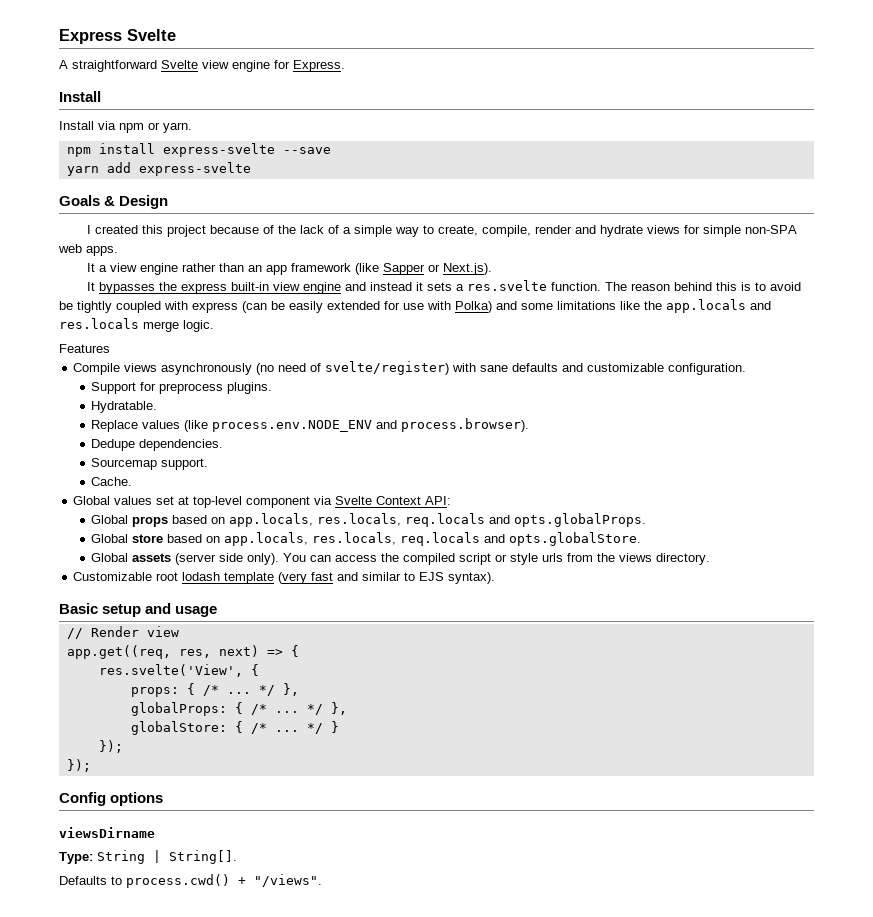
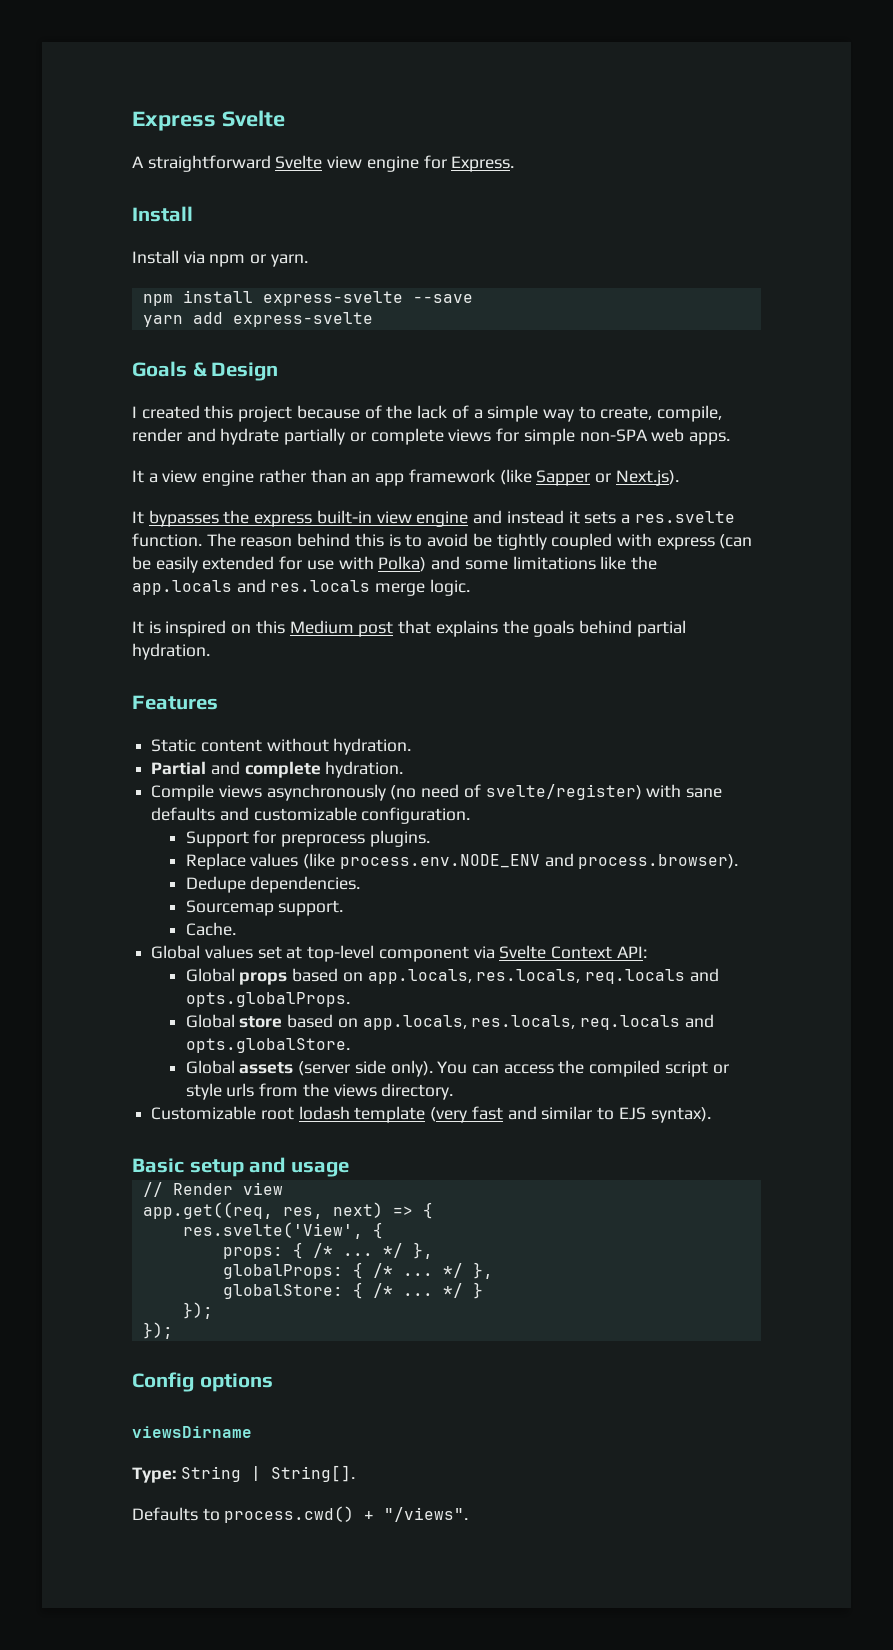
- I created this project because of the lack of a simple way to create, compile, render and hydrate views for simple non-SPA web apps.
+ I created this project because of the lack of a simple way to create, compile, render and hydrate partially or complete views for simple non-SPA web apps.
+ It is inspired on this Medium post that explains the goals behind partial hydration.
  Features
+ Static content without hydration.
+ Partial and complete hydration.
- Hydratable.

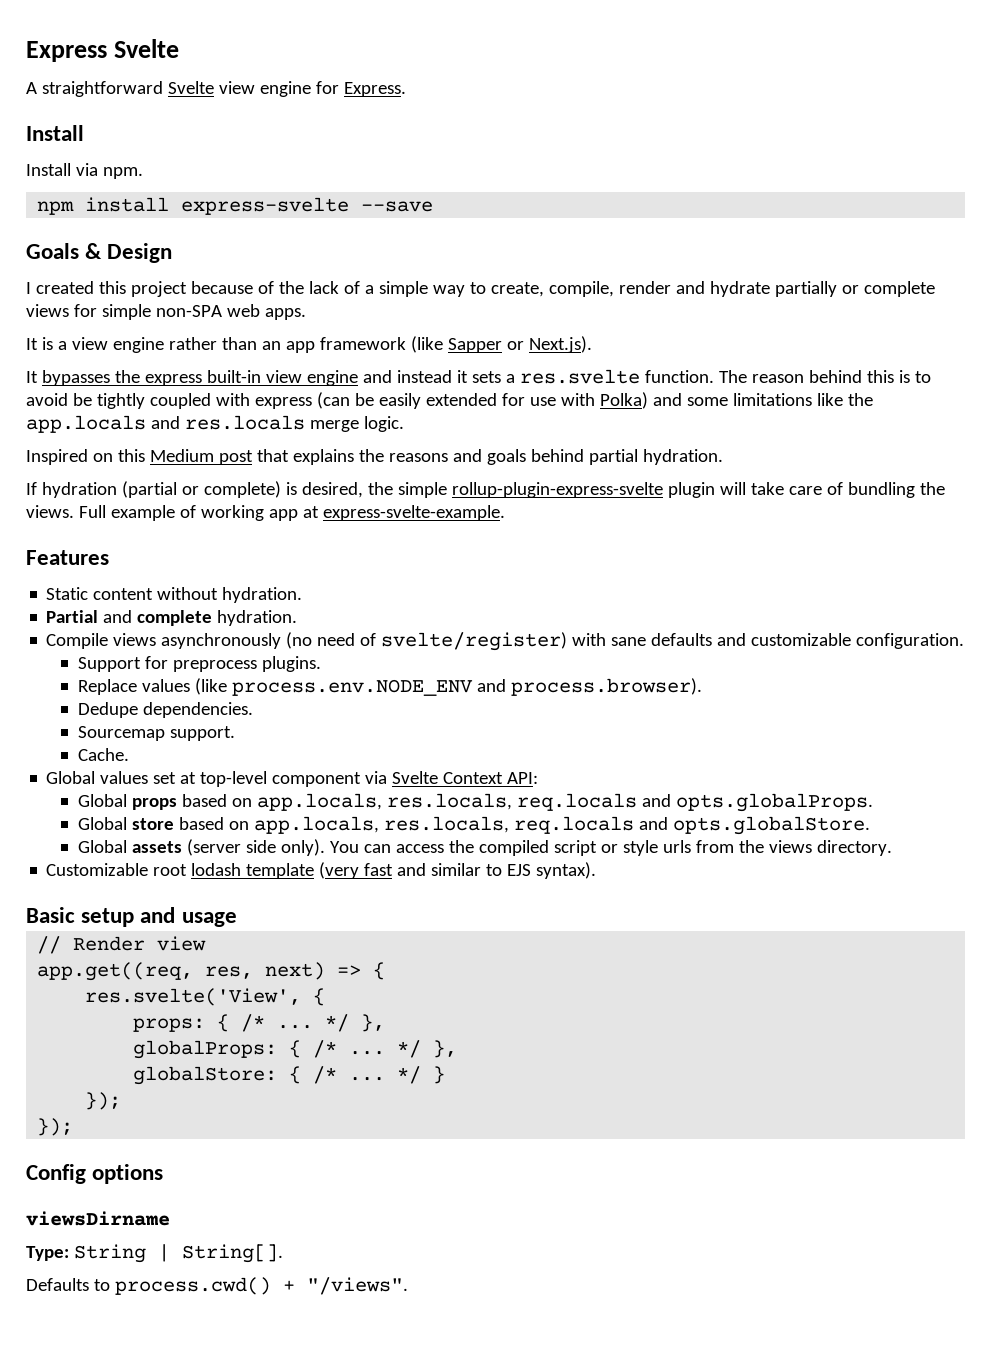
- Install via npm or yarn.
+ Install via npm.
- yarn add express-svelte
- It a view engine rather than an app framework (like Sapper or Next.js).
+ It is a view engine rather than an app framework (like Sapper or Next.js).
- It is inspired on this Medium post that explains the goals behind partial hydration.
+ Inspired on this Medium post that explains the reasons and goals behind partial hydration.
+ If hydration (partial or complete) is desired, the simple rollup-plugin-express-svelte plugin will take care of bundling the views. Full example of working app at express-svelte-example.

-----

Set down word for word, from the line that contains "complete views for simple non-SPA web apps." to the end of the listing above, every line and no picture.

+ I created this project because of the lack of a simple way to create, compile, render and hydrate partially or complete views for simple non-SPA web apps.
+ It is inspired on this Medium post that explains the goals behind partial hydration.
  Features
+ Static content without hydration.
+ Partial and complete hydration.
- Hydratable.

- Install via npm or yarn.
+ Install via npm.
- yarn add express-svelte
- It a view engine rather than an app framework (like Sapper or Next.js).
+ It is a view engine rather than an app framework (like Sapper or Next.js).
- It is inspired on this Medium post that explains the goals behind partial hydration.
+ Inspired on this Medium post that explains the reasons and goals behind partial hydration.
+ If hydration (partial or complete) is desired, the simple rollup-plugin-express-svelte plugin will take care of bundling the views. Full example of working app at express-svelte-example.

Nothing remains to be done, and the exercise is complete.